PAGE ONE: INSIDE THE NEW YORK TIMES
Director: Andrew Rossi
Page One is a documentary filmed over one year at the New York Times and its newly created media desk, a group of reporters working to keep the paper in step with the transforming media landscape.
I actually have been looking forward to seeing this film for a couple of months, and it absolutely did not disappoint. The New York Times is a paper that has built a reputation for not being afraid to print controversial material, from the Pentagon Papers in 1971 to Wikileaks material in 2010. The media desk is comprised of several reporters who not only track the demise of paper news internationally, but their own publication's struggles as well. The most featured reporter was David Carr, who is an absolute rock star. His past includes alcohol and drug addiction and jail time, yet he built up his career after becoming sober to become a New York Times reporter. He is both the NYT's biggest cheerleader and defender, which is why he is chosen to represent them on discussion panels, where his raspy voice and tell-it-like-it-is style is always a crowd pleaser. (It certainly was in the audience I was in as well.) Bruce Headlam, the media desk editor was also a really interesting guy and personified the classic rumpled, hardworking editor. He became an instant favorite for me of course, because he had a huge poster of the Italian release of Citizen Kane in his office.
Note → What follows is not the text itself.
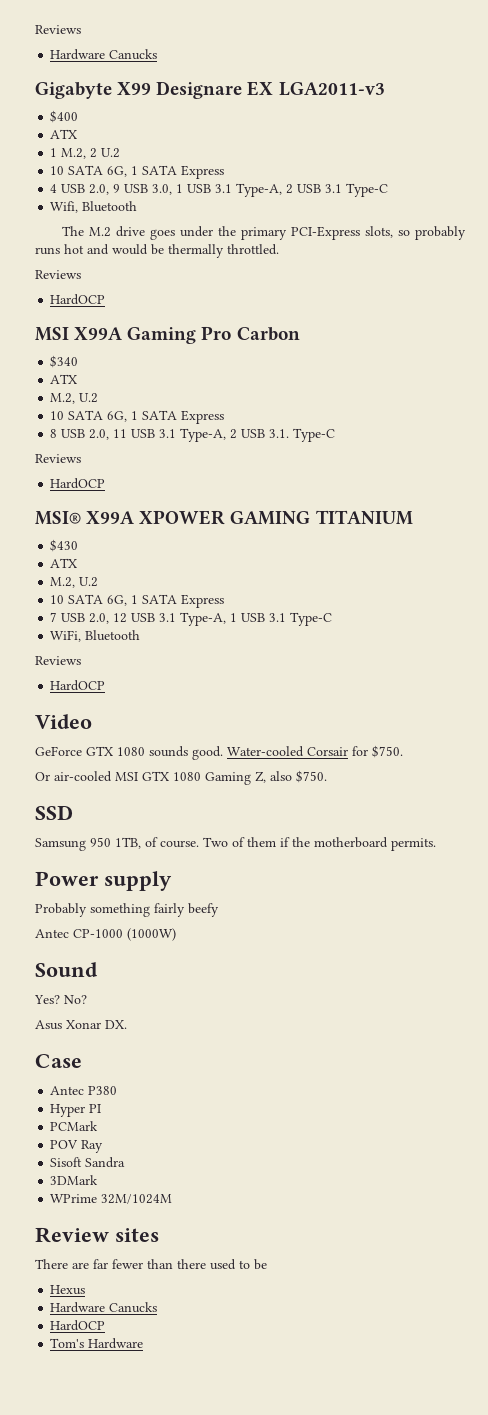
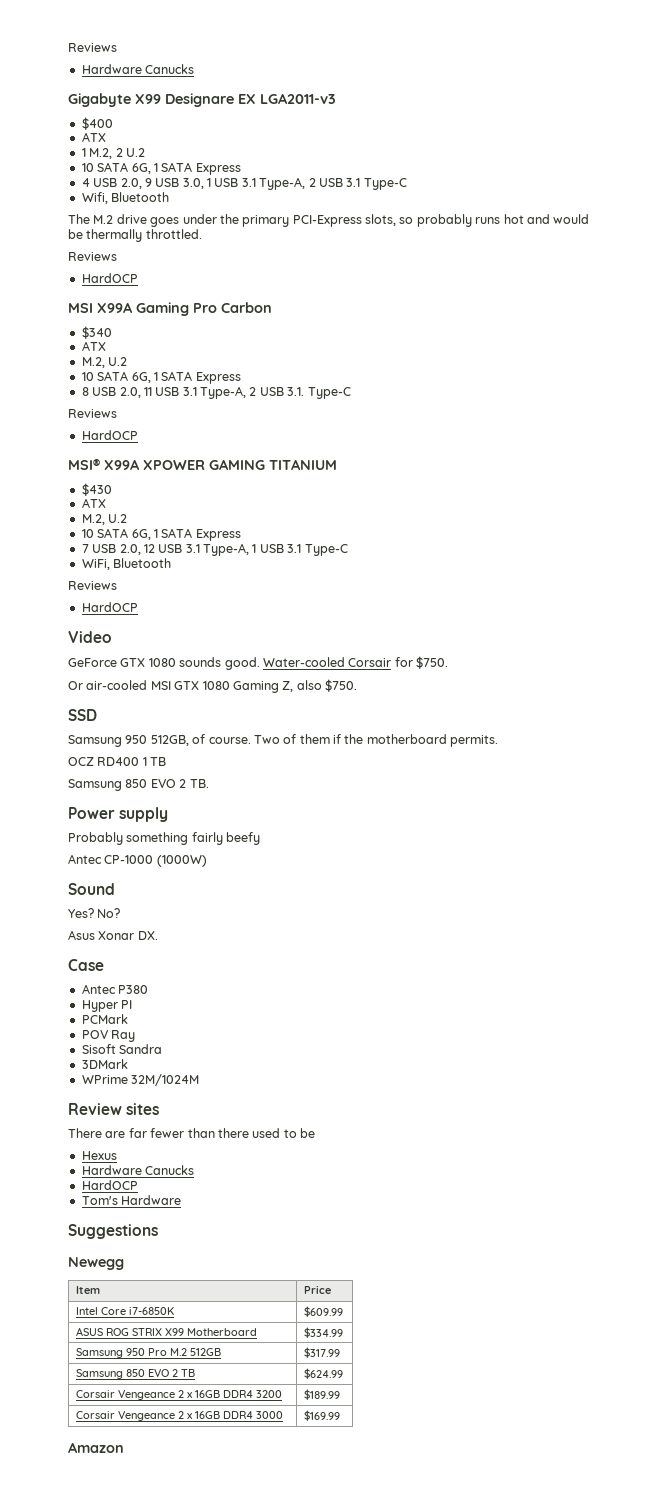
[115,837,141,849] 1TB, -> [150,735,189,746] 512GB,
(436, 844) none -> [68,757,167,766] [68,779,209,791] // OCZ RD400 1 TB // Samsung 850 EVO 2 TB.
(144, 1343) none -> [68,1224,158,1239] [68,1257,124,1270] [75,1286,100,1294] [303,1285,331,1294] [75,1307,174,1315] [303,1306,343,1317] [75,1327,257,1336] [303,1327,343,1338] [75,1348,221,1358] [303,1347,340,1358] [75,1369,195,1379] [303,1368,343,1379] [75,1390,282,1400] [303,1389,340,1400] [75,1411,283,1421] [303,1410,340,1421] [68,1442,124,1453] // Suggestions // Newegg // Item | Price // Intel Core i7-6850K | $609.99 // ASUS ROG STRIX X99 Motherboard | $334.99 // Samsung 950 Pro M.2 512GB | $317.99 // Samsung 850 EVO 2 TB | $624.99 // Corsair Vengeance 2 x 16GB DDR4 3200 | $189.99 // Corsair Vengeance 2 x 16GB DDR4 3000 | $169.99 // Amazon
Director Rossi was granted outstanding access to the NYT offices, and he took complete advantage of it, creating a fast paced and action packed film that is sure to serve one day as a historical tool for near future generations, after online news eventually takes over print journalism. During the course of filming, the Times went through a series of 100 layoffs from their staff of 1200. Rossi also features interviews with former NYT columnists, including Gay Talese as well as media gadflys and editors-in-chief of magazines, newspapers and online news sources.
Page One is a brilliant composed film; a candid look at an institution that could be reporting on its own demise in the next few years. It gives an insight into why the New York Times has achieved an elite status in print journalism, and how that reputation has led to criticism, scorn and perhaps envy of some of its peers, and reverence and respect from others.